BEGIN Data shown

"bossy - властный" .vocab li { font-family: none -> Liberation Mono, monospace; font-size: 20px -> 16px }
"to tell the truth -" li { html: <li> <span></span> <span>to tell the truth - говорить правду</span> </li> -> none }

END Data shown
BEGIN Data shown

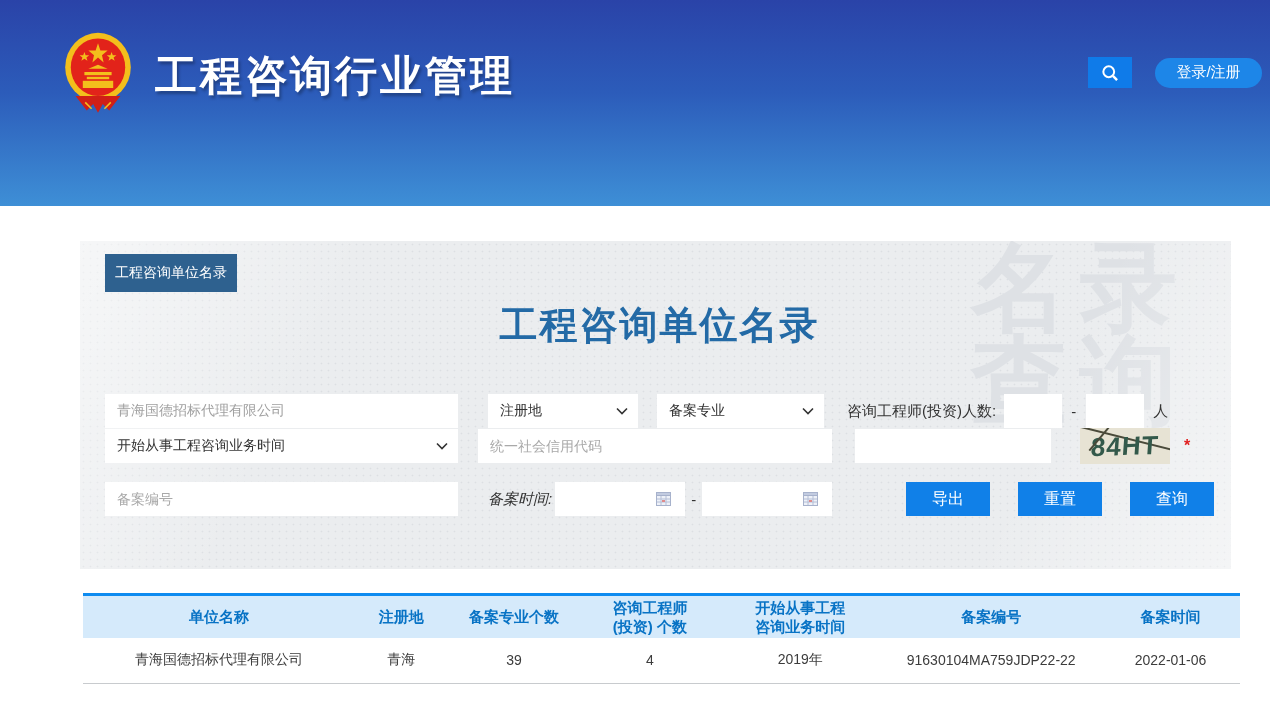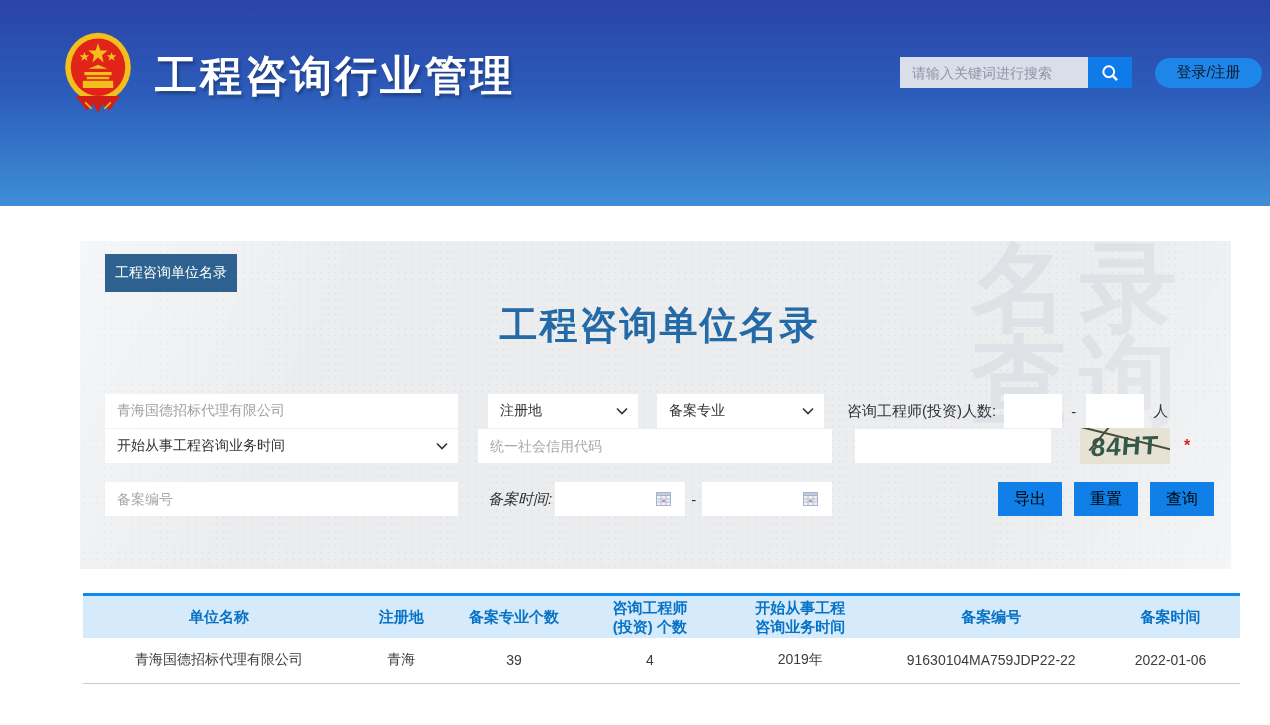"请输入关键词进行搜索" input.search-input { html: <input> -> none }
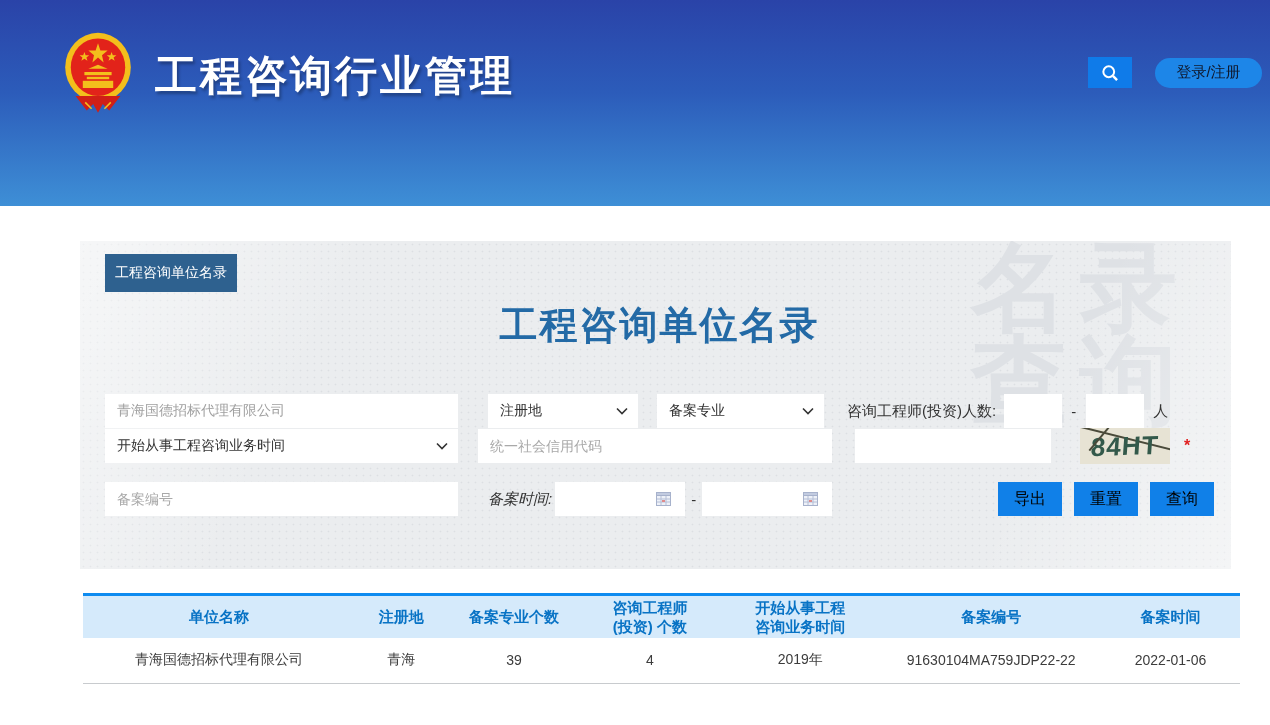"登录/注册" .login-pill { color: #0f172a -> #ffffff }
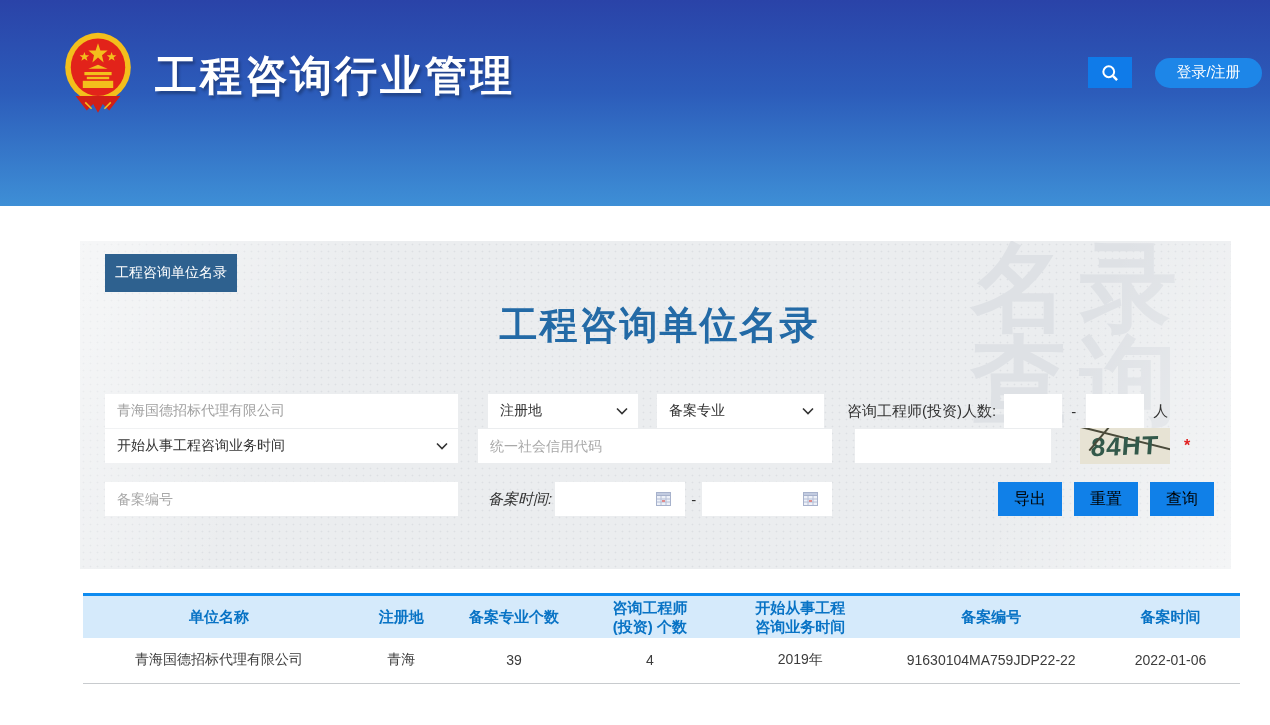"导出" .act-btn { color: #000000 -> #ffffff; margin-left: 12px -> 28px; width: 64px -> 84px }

END Data shown

_Exercise details_
Looking back over the data above, restate word for word the lines that begin at the line with "font-family: none ->" and end at the line with "html: <li> <span></span>", inclusive.

_Solution to this problem_
"bossy - властный" .vocab li { font-family: none -> Liberation Mono, monospace; font-size: 20px -> 16px }
"to tell the truth -" li { html: <li> <span></span> <span>to tell the truth - говорить правду</span> </li> -> none }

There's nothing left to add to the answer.